### DATA RECORDS:
⟨
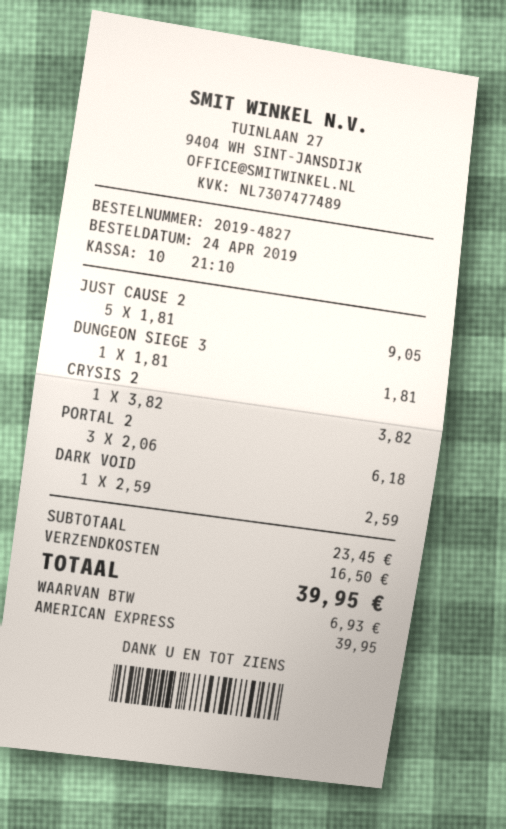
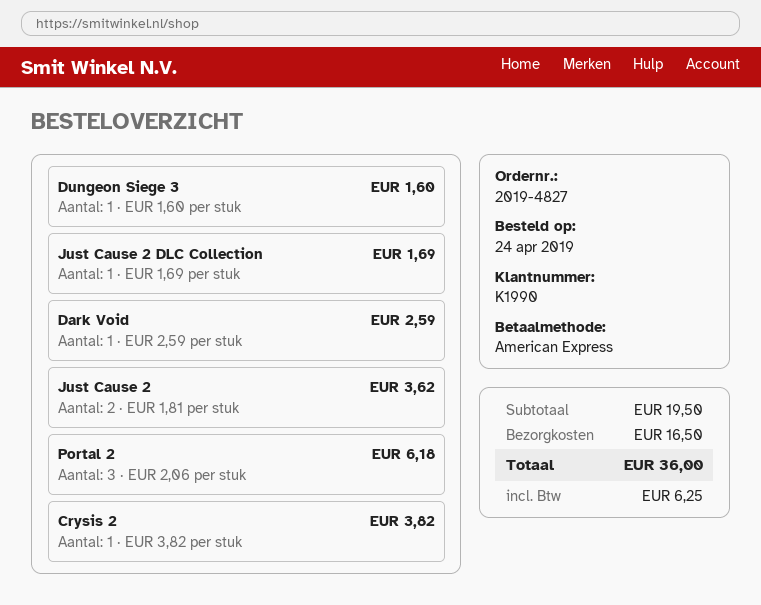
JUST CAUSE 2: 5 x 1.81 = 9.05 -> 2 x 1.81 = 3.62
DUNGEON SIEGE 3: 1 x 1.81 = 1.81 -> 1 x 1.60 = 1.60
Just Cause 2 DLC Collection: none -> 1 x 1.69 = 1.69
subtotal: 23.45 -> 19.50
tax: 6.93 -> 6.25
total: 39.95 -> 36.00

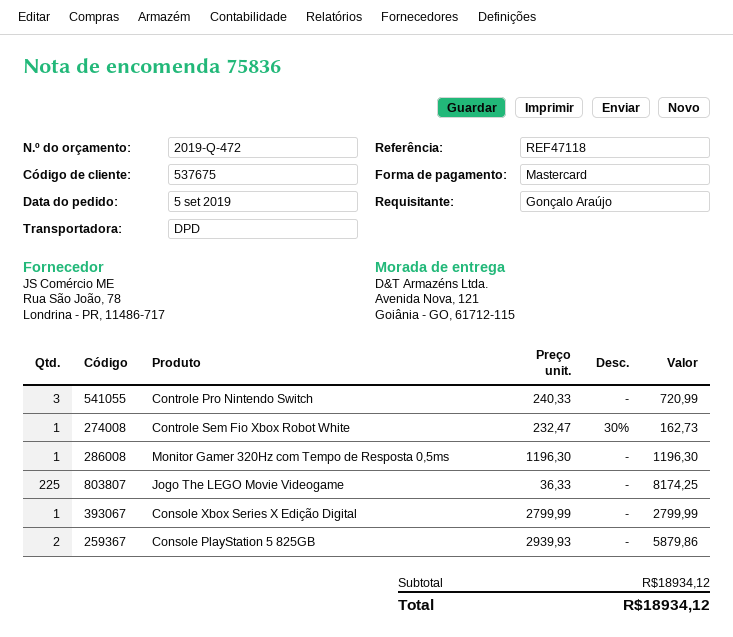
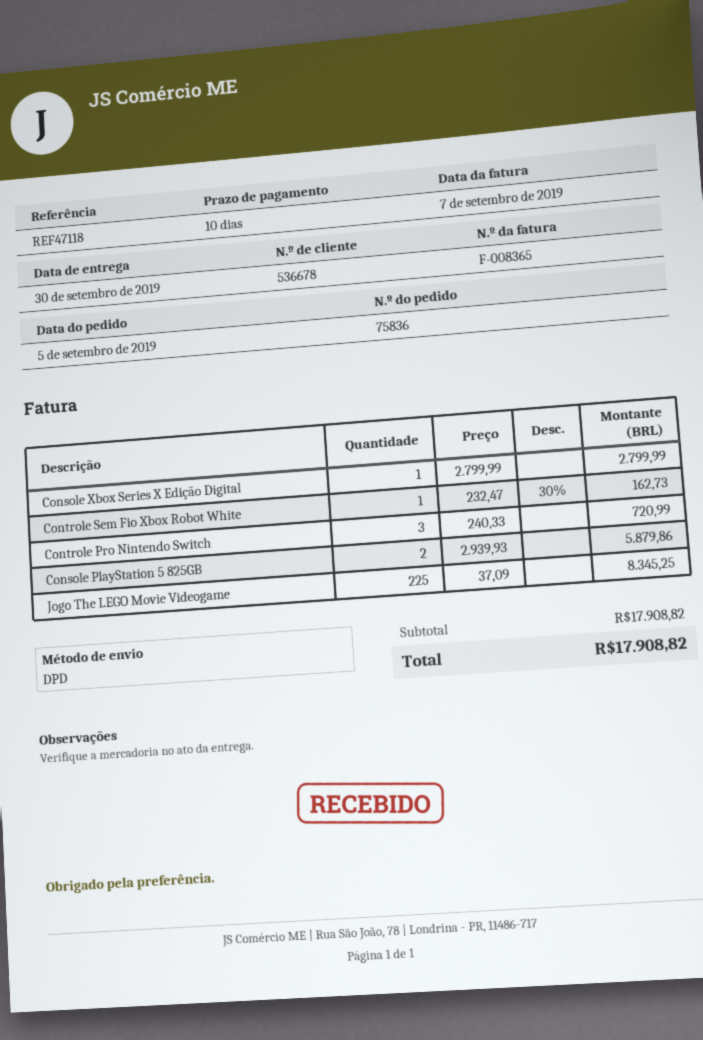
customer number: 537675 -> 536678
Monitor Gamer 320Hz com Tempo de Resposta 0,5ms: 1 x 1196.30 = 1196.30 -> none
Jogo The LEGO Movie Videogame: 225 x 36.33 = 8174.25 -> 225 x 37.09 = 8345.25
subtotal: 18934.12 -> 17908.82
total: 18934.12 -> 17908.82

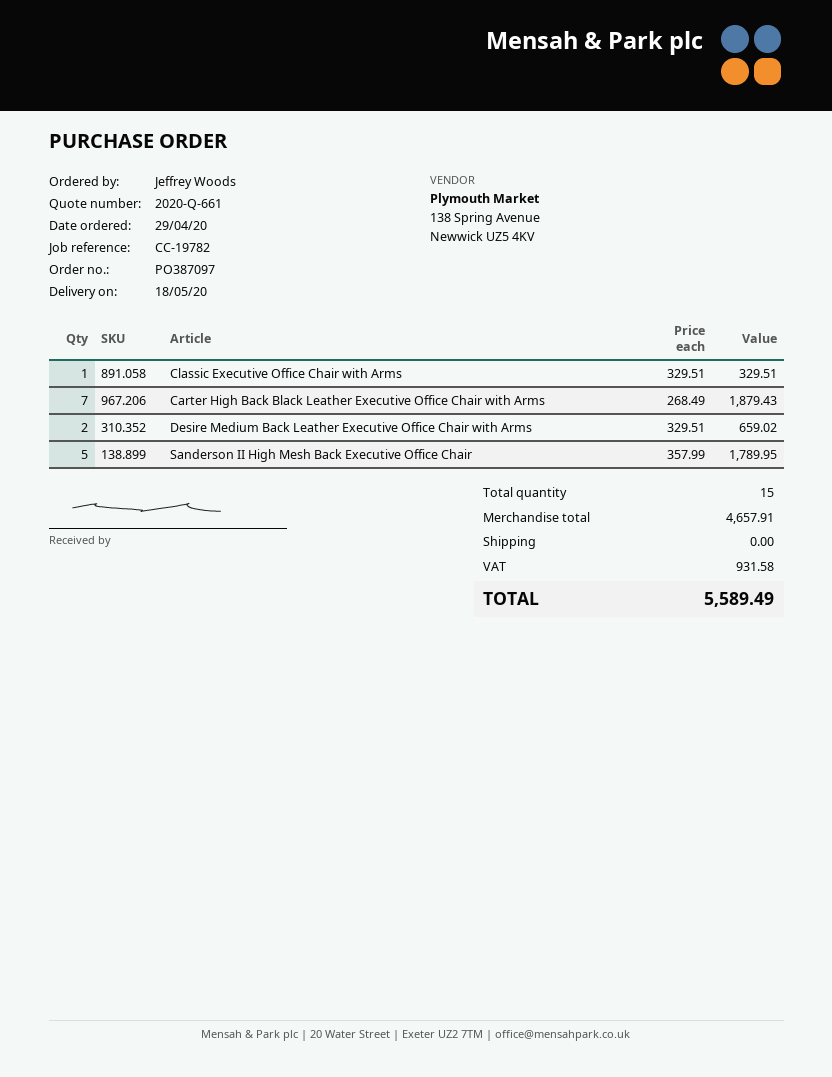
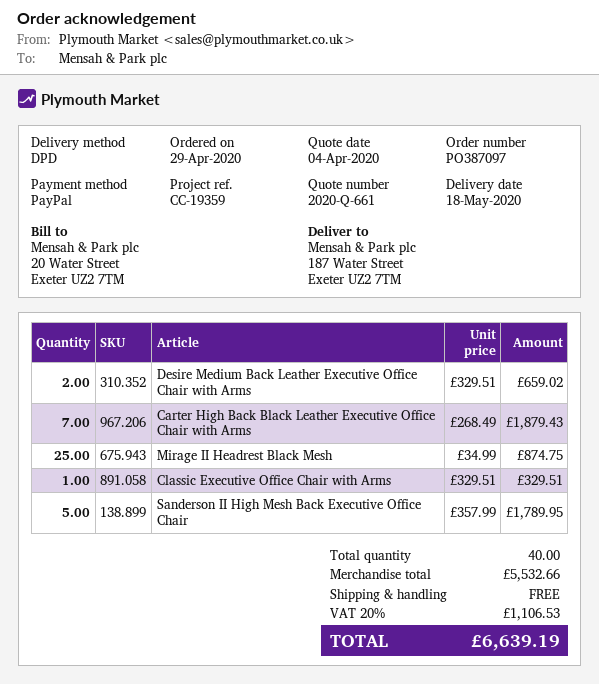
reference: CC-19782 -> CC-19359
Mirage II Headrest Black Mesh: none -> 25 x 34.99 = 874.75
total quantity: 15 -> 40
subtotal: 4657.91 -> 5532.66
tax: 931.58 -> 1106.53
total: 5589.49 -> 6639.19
⟩
⟨
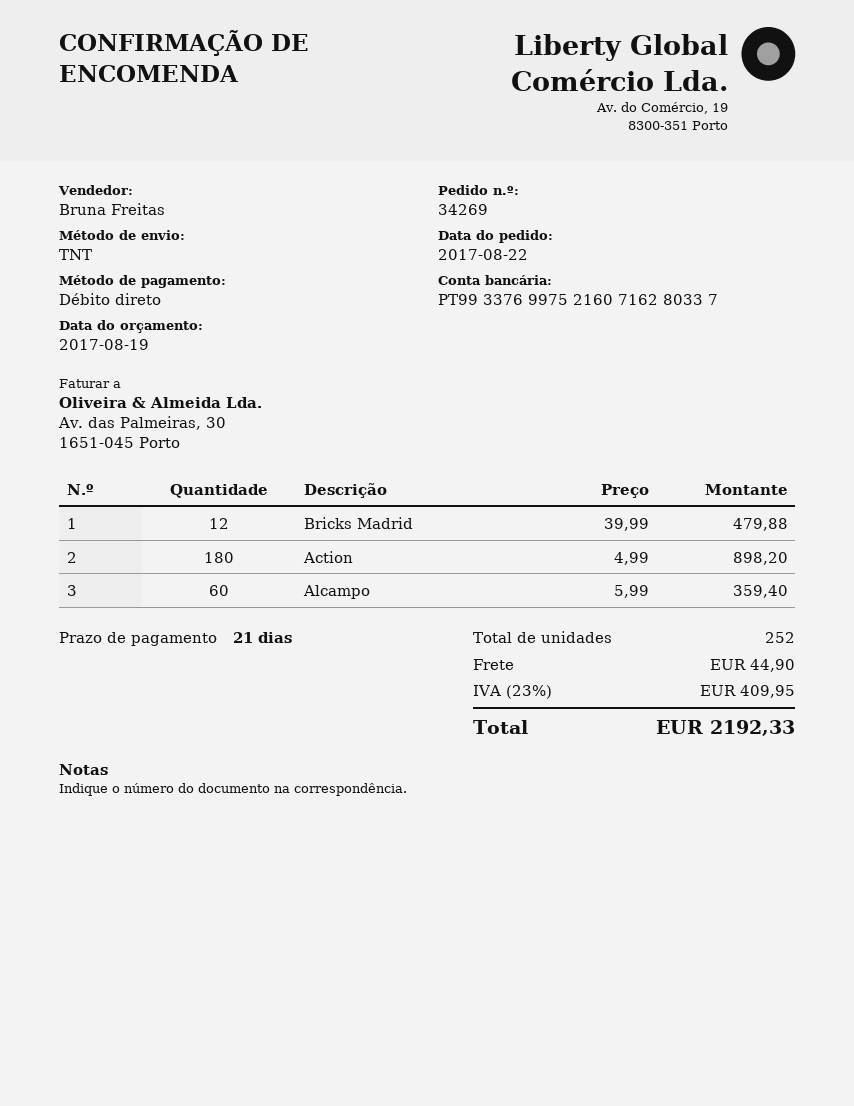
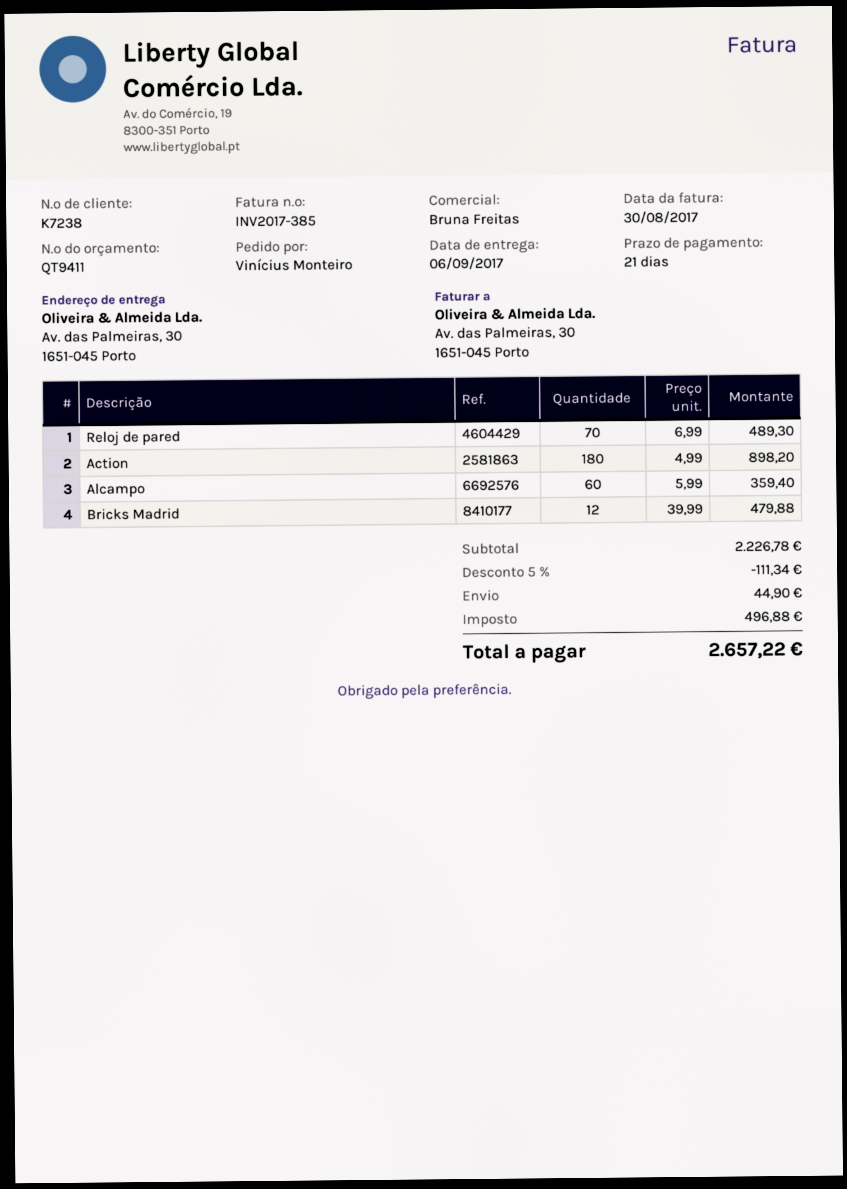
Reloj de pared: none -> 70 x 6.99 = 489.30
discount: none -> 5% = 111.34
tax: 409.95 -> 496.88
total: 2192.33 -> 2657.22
⟩
⟨
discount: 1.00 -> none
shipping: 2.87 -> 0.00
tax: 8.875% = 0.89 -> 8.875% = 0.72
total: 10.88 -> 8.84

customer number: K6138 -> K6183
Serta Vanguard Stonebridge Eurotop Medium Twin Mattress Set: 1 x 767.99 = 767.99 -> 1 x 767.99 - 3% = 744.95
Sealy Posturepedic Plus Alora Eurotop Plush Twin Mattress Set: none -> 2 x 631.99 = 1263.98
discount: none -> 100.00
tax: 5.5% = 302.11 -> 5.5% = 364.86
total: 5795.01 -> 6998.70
⟩
### AIM OF THE TASK:
Your answer should consist of the lines of the listing that contain "none", copied as they stand.

### EXERCISE RESPONSE:
Just Cause 2 DLC Collection: none -> 1 x 1.69 = 1.69
Monitor Gamer 320Hz com Tempo de Resposta 0,5ms: 1 x 1196.30 = 1196.30 -> none
Mirage II Headrest Black Mesh: none -> 25 x 34.99 = 874.75
Reloj de pared: none -> 70 x 6.99 = 489.30
discount: none -> 5% = 111.34
discount: 1.00 -> none
Sealy Posturepedic Plus Alora Eurotop Plush Twin Mattress Set: none -> 2 x 631.99 = 1263.98
discount: none -> 100.00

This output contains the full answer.